Instinctively, I grabbed the adapter out of the cigarette lighter and in doing so, literally experienced the definition of red-hot! Thus began a wild game of "hot potato" starring me, my cell phone and one molten hot electrical gadget. Thank God it was a straight stretch of interstate as I steered with my knee for a good two miles while this insane juggling act continued. Not sure I hadn't shorted out the car's entire electrical system or ignited a smoldering under-hood fire, I slowed to the speed limit, half-expecting the car to just up and die on me at any moment.


Of course, worse than worrying about any damage I'd done to the car, was the prospect of calling Hubby back to explain why I had so abruptly ended our earlier phone conversation. I despise giving him a reason to say, "Toldja so!"
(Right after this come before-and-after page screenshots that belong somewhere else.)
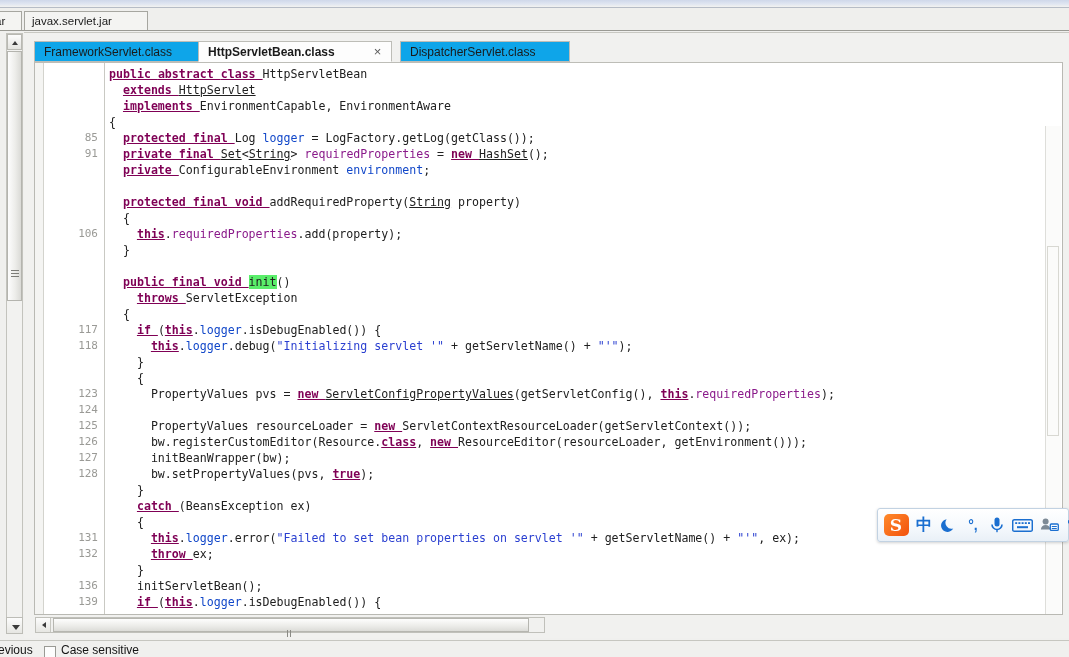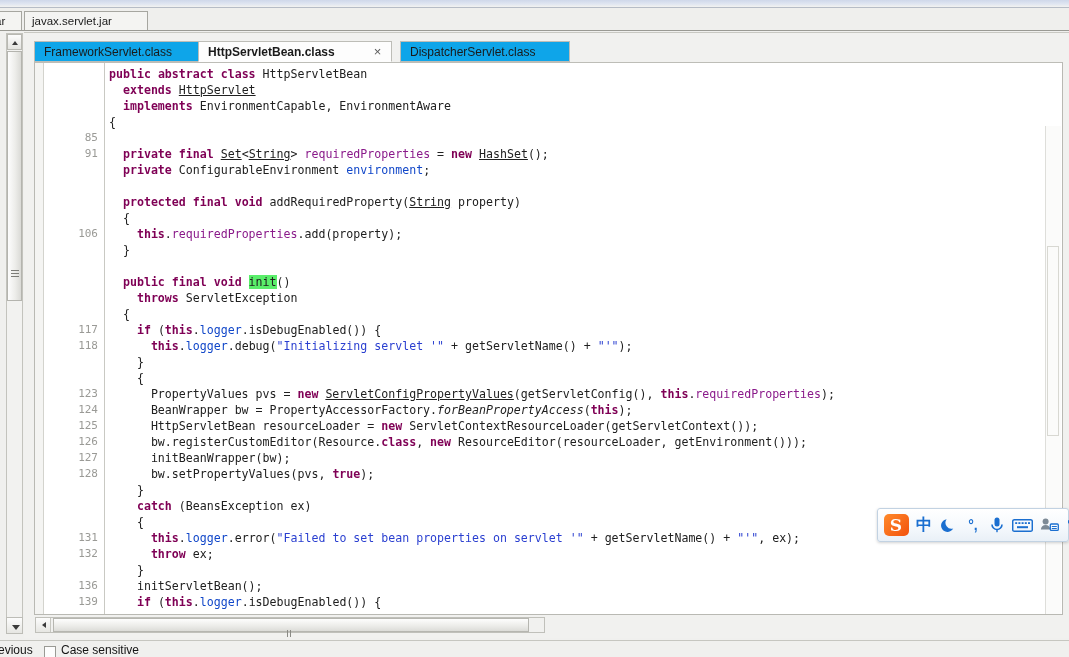--- a/index.html
+++ b/index.html
@@ -150,7 +150,7 @@
     color: #202020;
     letter-spacing: 0px;
   }
-  .kw   { color: #7f0055; font-weight: bold; }
+  .kw   { color: #7f0055; font-weight: bold; text-decoration: underline; }
   .str  { color: #2a3fd0; }
   .fld  { color: #1147c9; }
   .fld2 { color: #8a1a8a; }

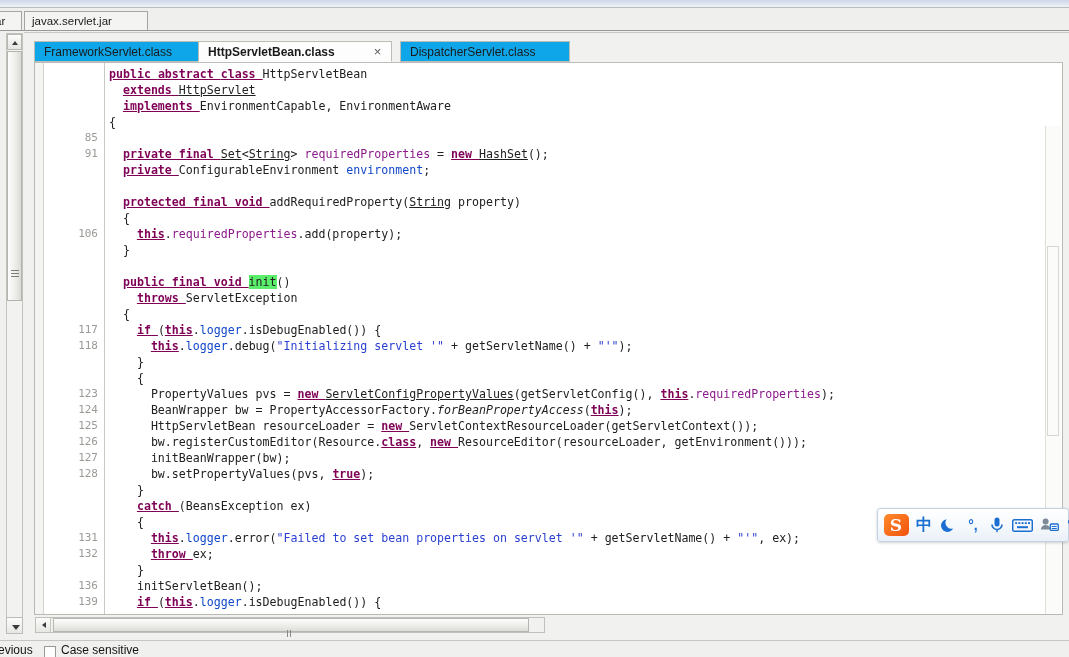--- a/index.html
+++ b/index.html
@@ -311,7 +311,7 @@
         <div class="row"><span class="lnum"></span><span class="ctext"><span class="plain">  </span><span class="kw">extends </span><span class="cls">HttpServlet</span></span></div>
         <div class="row"><span class="lnum"></span><span class="ctext"><span class="plain">  </span><span class="kw">implements </span><span class="plain">EnvironmentCapable, EnvironmentAware</span></span></div>
         <div class="row"><span class="lnum"></span><span class="ctext"><span class="plain">{</span></span></div>
-        <div class="row"><span class="lnum">85</span></div>
+        <div class="row"><span class="lnum">85</span><span class="ctext"><span class="plain">  </span><span class="kw">protected final </span><span class="plain">Log </span><span class="fld">logger</span><span class="plain"> = LogFactory.getLog(getClass());</span></span></div>
         <div class="row"><span class="lnum">91</span><span class="ctext"><span class="plain">  </span><span class="kw">private final </span><span class="cls">Set</span><span class="plain">&lt;</span><span class="cls">String</span><span class="plain">&gt; </span><span class="fld2">requiredProperties</span><span class="plain"> = </span><span class="kw">new </span><span class="cls">HashSet</span><span class="plain">();</span></span></div>
         <div class="row"><span class="lnum"></span><span class="ctext"><span class="plain">  </span><span class="kw">private </span><span class="plain">ConfigurableEnvironment </span><span class="fld">environment</span><span class="plain">;</span></span></div>
         <div class="row"><span class="lnum"></span><span class="ctext"></span></div>

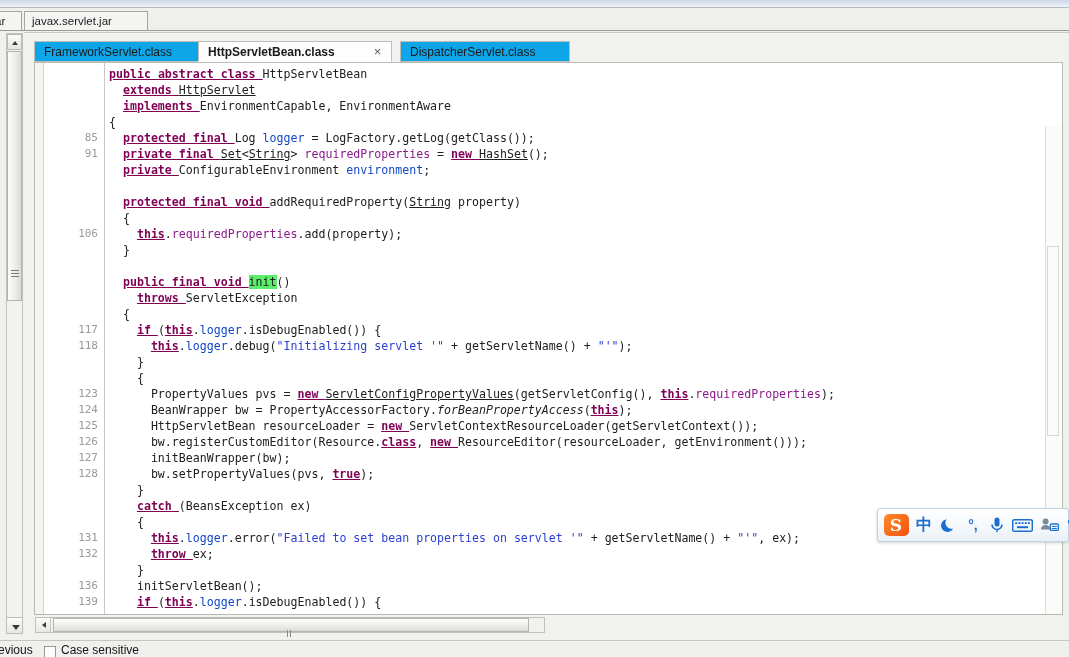--- a/index.html
+++ b/index.html
@@ -328,7 +328,7 @@
         <div class="row"><span class="lnum"></span><span class="ctext"><span class="plain">    }</span></span></div>
         <div class="row"><span class="lnum"></span><span class="ctext"><span class="plain">    {</span></span></div>
         <div class="row"><span class="lnum">123</span><span class="ctext"><span class="plain">      PropertyValues pvs = </span><span class="kw">new </span><span class="cls">ServletConfigPropertyValues</span><span class="plain">(getServletConfig(), </span><span class="kw">this</span><span class="plain">.</span><span class="fld2">requiredProperties</span><span class="plain">);</span></span></div>
-        <div class="row"><span class="lnum">124</span><span class="ctext"><span class="plain">      BeanWrapper bw = PropertyAccessorFactory.</span><span class="ital">forBeanPropertyAccess</span><span class="plain">(</span><span class="kw">this</span><span class="plain">);</span></span></div>
+        <div class="row"><span class="lnum">124</span></div>
         <div class="row"><span class="lnum">125</span><span class="ctext"><span class="plain">      HttpServletBean resourceLoader = </span><span class="kw">new </span><span class="plain">ServletContextResourceLoader(getServletContext());</span></span></div>
         <div class="row"><span class="lnum">126</span><span class="ctext"><span class="plain">      bw.registerCustomEditor(Resource.</span><span class="kw">class</span><span class="plain">, </span><span class="kw">new </span><span class="plain">ResourceEditor(resourceLoader, getEnvironment()));</span></span></div>
         <div class="row"><span class="lnum">127</span><span class="ctext"><span class="plain">      initBeanWrapper(bw);</span></span></div>

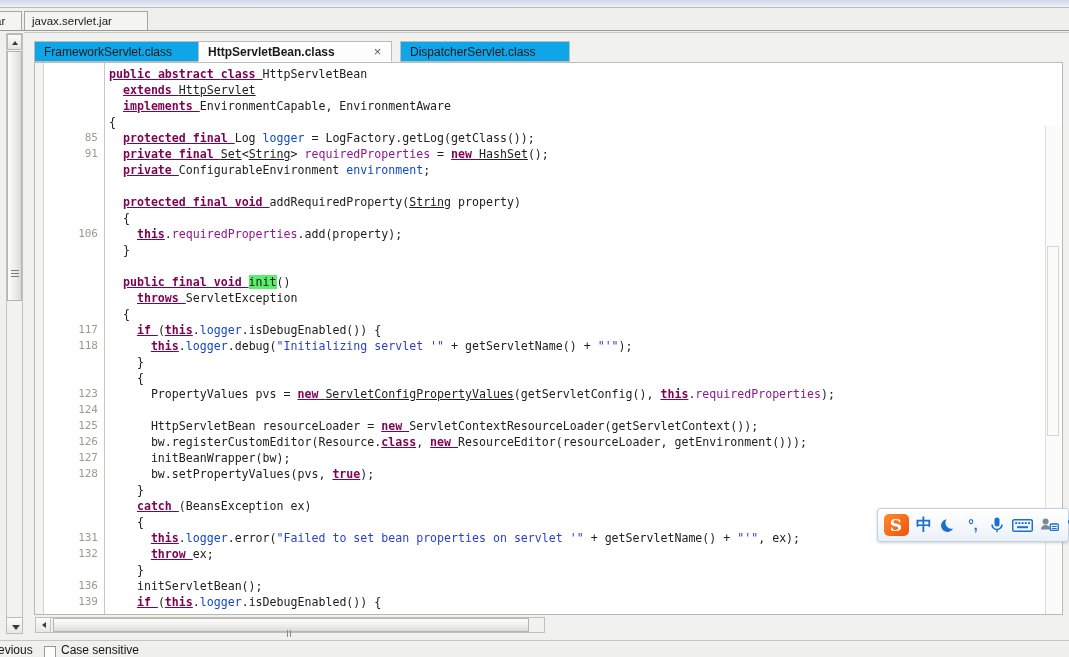--- a/index.html
+++ b/index.html
@@ -329,7 +329,7 @@
         <div class="row"><span class="lnum"></span><span class="ctext"><span class="plain">    {</span></span></div>
         <div class="row"><span class="lnum">123</span><span class="ctext"><span class="plain">      PropertyValues pvs = </span><span class="kw">new </span><span class="cls">ServletConfigPropertyValues</span><span class="plain">(getServletConfig(), </span><span class="kw">this</span><span class="plain">.</span><span class="fld2">requiredProperties</span><span class="plain">);</span></span></div>
         <div class="row"><span class="lnum">124</span></div>
-        <div class="row"><span class="lnum">125</span><span class="ctext"><span class="plain">      HttpServletBean resourceLoader = </span><span class="kw">new </span><span class="plain">ServletContextResourceLoader(getServletContext());</span></span></div>
+        <div class="row"><span class="lnum">125</span><span class="ctext"><span class="plain">      PropertyValues resourceLoader = </span><span class="kw">new </span><span class="plain">ServletContextResourceLoader(getServletContext());</span></span></div>
         <div class="row"><span class="lnum">126</span><span class="ctext"><span class="plain">      bw.registerCustomEditor(Resource.</span><span class="kw">class</span><span class="plain">, </span><span class="kw">new </span><span class="plain">ResourceEditor(resourceLoader, getEnvironment()));</span></span></div>
         <div class="row"><span class="lnum">127</span><span class="ctext"><span class="plain">      initBeanWrapper(bw);</span></span></div>
         <div class="row"><span class="lnum">128</span><span class="ctext"><span class="plain">      bw.setPropertyValues(pvs, </span><span class="kw">true</span><span class="plain">);</span></span></div>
I made it to The Pad without anything (else) blowing up. Once inside, I inspected the crock pot cord for signs of frazzling or melting, but it looked fine. Still, I wasn't about to plug it in and leave for any length of time and wind up torching an entire apartment complex in the process. I plunked the whole thing in the refrigerator and went off to my meeting. Much later that afternoon, I returned, plugged in the crock pot and watched it like a hawk while that stupid roast finished cooking. I figured if it didn't ignite after a couple of hours, it was safe to use.


And, that night, First Born Son walked into his apartment to find his dining room table set with matching dishes and a Hughey-Hill-raised-roast-beef as the centerpiece of a meal that included mashed potatoes, veggies, hot rolls and a pecan pie for dessert. Watching my son devour his dinner as he looked around appreciatively at his freshly-cleaned apartment, I realized my plan really DID come off without much of a hitch!

As for his petrified pantry and cabinet contents?

I left those for for his fiancee' to deal with when he moved out a year later.